Task to carry out
Every entry needs to be written out again exactly, with its pictures removed.

(Edit tracking data)
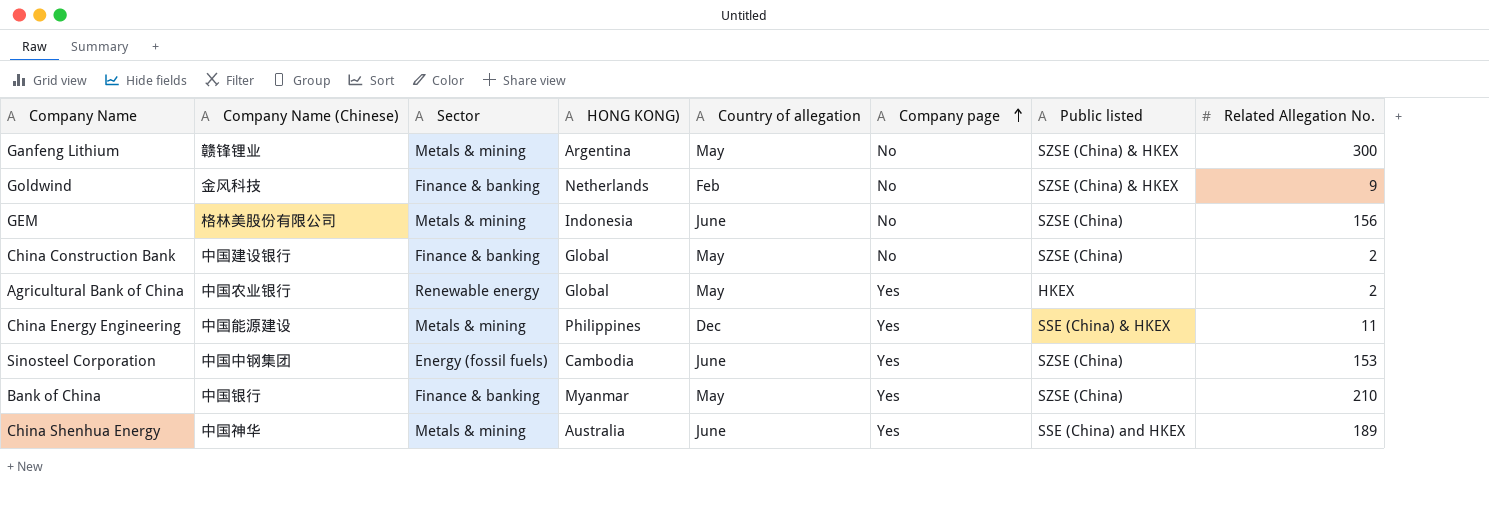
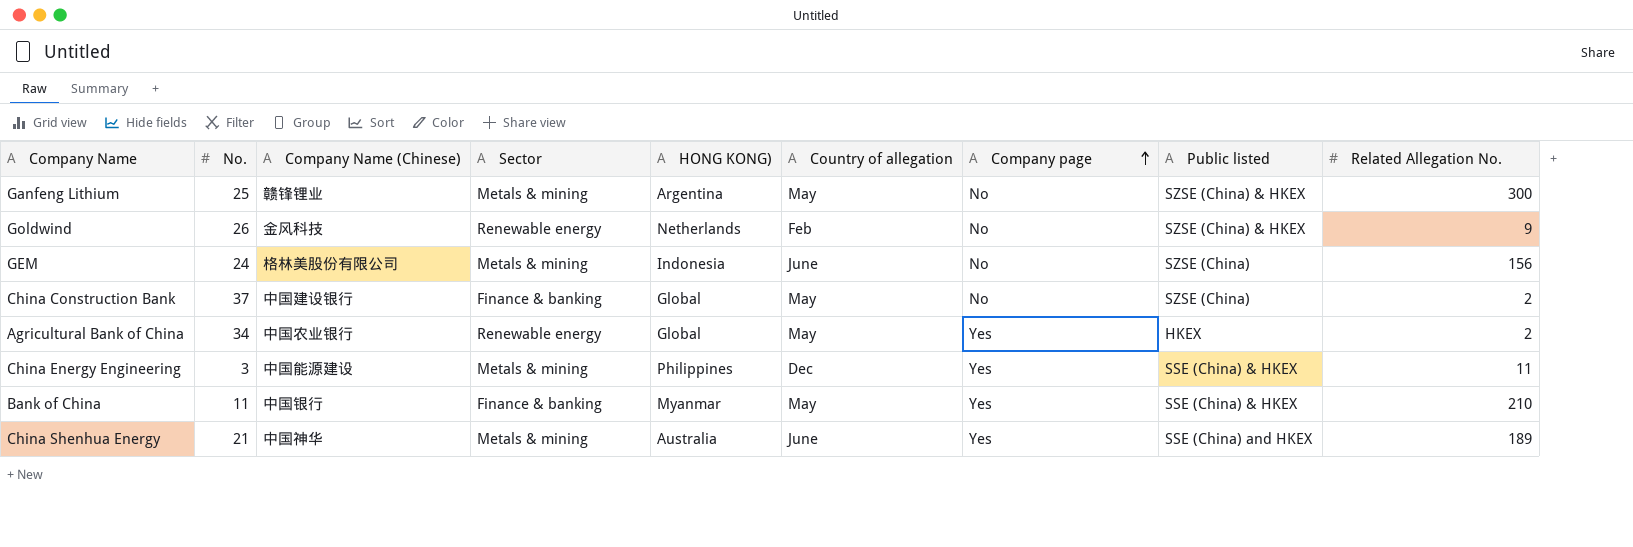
column No. | position: none -> 2
row Sinosteel Corporation: 中国中钢集团 | Energy (fossil fuels) | Cambodia | June | Yes | SZSE (China) | 153 -> none
Goldwind | Sector: Finance & banking -> Renewable energy
Bank of China | Public listed: SZSE (China) -> SSE (China) & HKEX

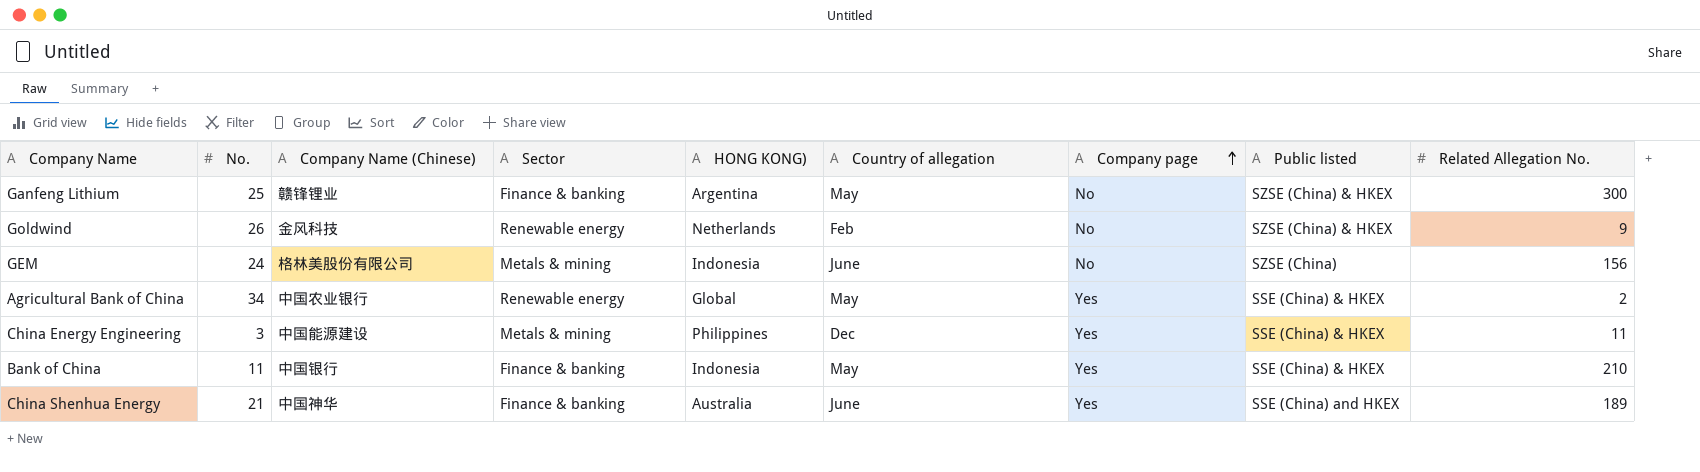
row China Construction Bank: 37 | 中国建设银行 | Finance & banking | Global | May | No | SZSE (China) | 2 -> none
Ganfeng Lithium | Sector: Metals & mining -> Finance & banking
Agricultural Bank of China | Public listed: HKEX -> SSE (China) & HKEX
Bank of China | HONG KONG): Myanmar -> Indonesia
China Shenhua Energy | Sector: Metals & mining -> Finance & banking

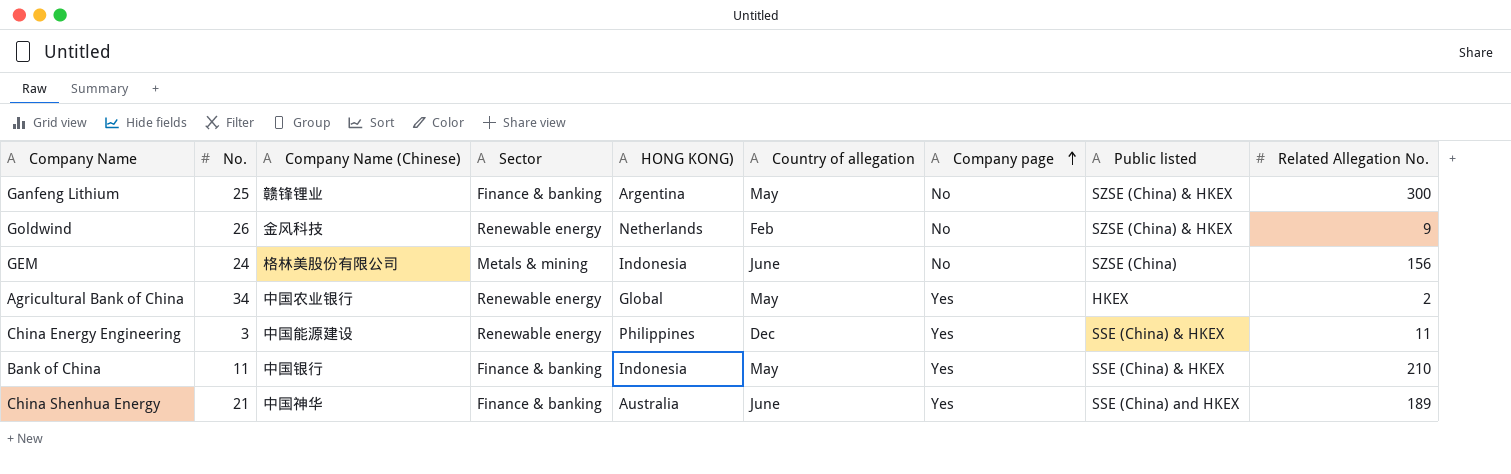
Agricultural Bank of China | Public listed: SSE (China) & HKEX -> HKEX
China Energy Engineering | Sector: Metals & mining -> Renewable energy

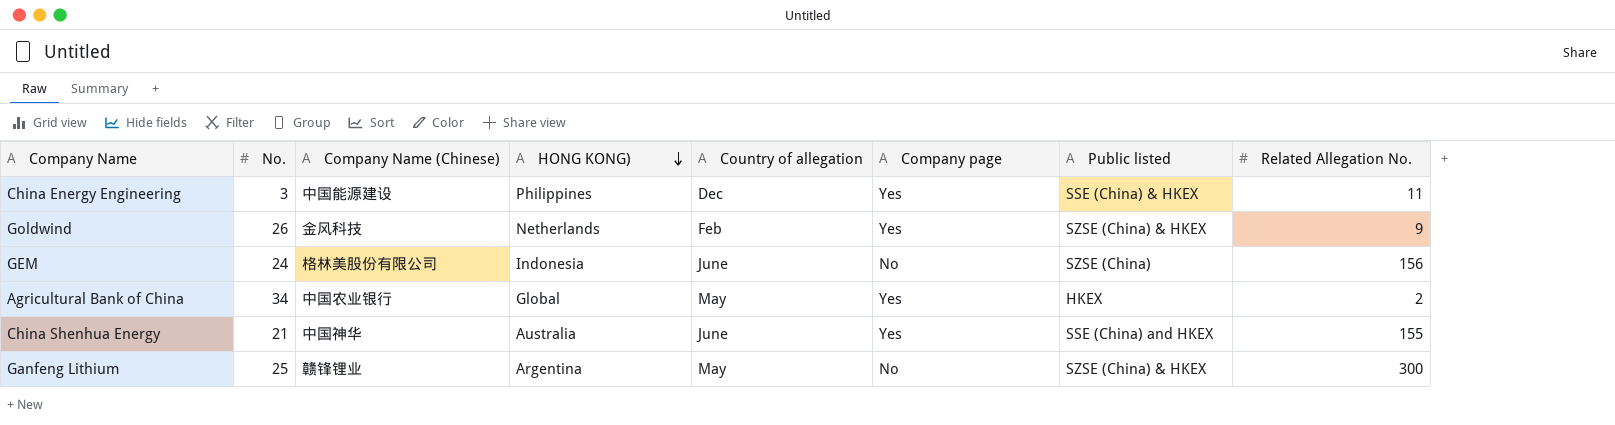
row order: Company page ascending -> HONG KONG) descending
column Sector | position: 4 -> none
row Bank of China: 11 | 中国银行 | Finance & banking | Indonesia | May | Yes | SSE (China) & HKEX | 210 -> none
Goldwind | Company page: No -> Yes
China Shenhua Energy | Related Allegation No.: 189 -> 155

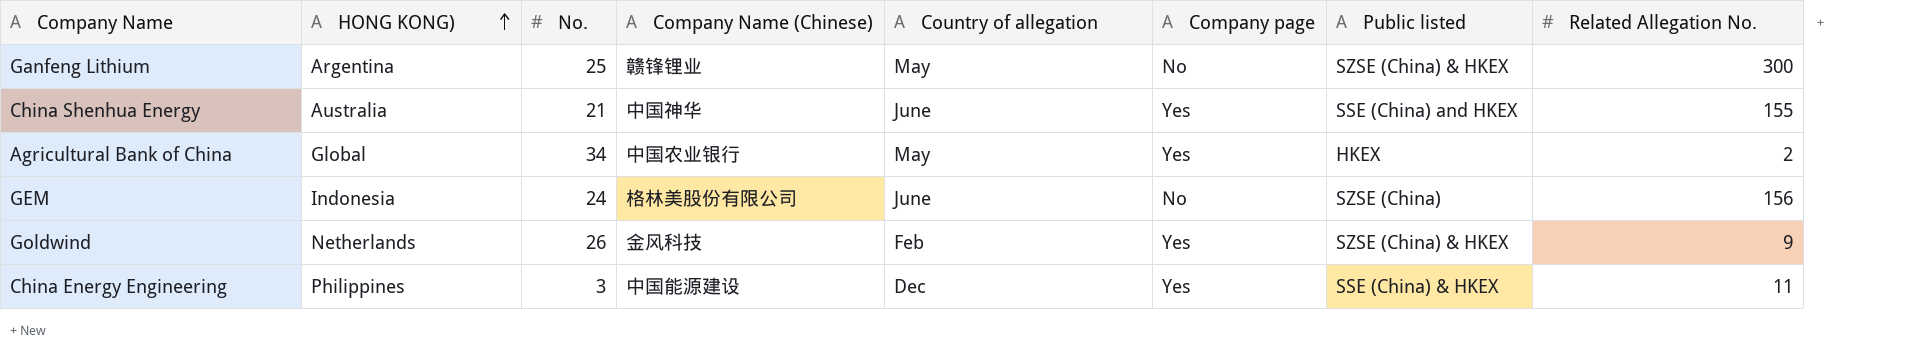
row order: HONG KONG) descending -> HONG KONG) ascending
column HONG KONG) | position: 4 -> 2

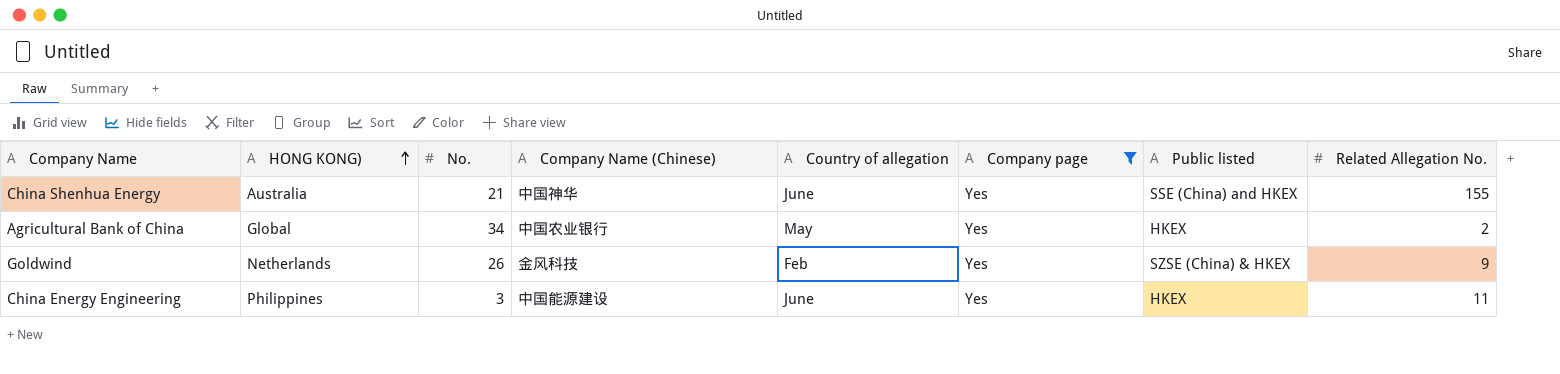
filter: none -> Company page = Yes
China Energy Engineering | Country of allegation: Dec -> June
China Energy Engineering | Public listed: SSE (China) & HKEX -> HKEX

Response to the exercise
column No. | position: none -> 2
row Sinosteel Corporation: 中国中钢集团 | Energy (fossil fuels) | Cambodia | June | Yes | SZSE (China) | 153 -> none
Goldwind | Sector: Finance & banking -> Renewable energy
Bank of China | Public listed: SZSE (China) -> SSE (China) & HKEX

row China Construction Bank: 37 | 中国建设银行 | Finance & banking | Global | May | No | SZSE (China) | 2 -> none
Ganfeng Lithium | Sector: Metals & mining -> Finance & banking
Agricultural Bank of China | Public listed: HKEX -> SSE (China) & HKEX
Bank of China | HONG KONG): Myanmar -> Indonesia
China Shenhua Energy | Sector: Metals & mining -> Finance & banking

Agricultural Bank of China | Public listed: SSE (China) & HKEX -> HKEX
China Energy Engineering | Sector: Metals & mining -> Renewable energy

row order: Company page ascending -> HONG KONG) descending
column Sector | position: 4 -> none
row Bank of China: 11 | 中国银行 | Finance & banking | Indonesia | May | Yes | SSE (China) & HKEX | 210 -> none
Goldwind | Company page: No -> Yes
China Shenhua Energy | Related Allegation No.: 189 -> 155

row order: HONG KONG) descending -> HONG KONG) ascending
column HONG KONG) | position: 4 -> 2

filter: none -> Company page = Yes
China Energy Engineering | Country of allegation: Dec -> June
China Energy Engineering | Public listed: SSE (China) & HKEX -> HKEX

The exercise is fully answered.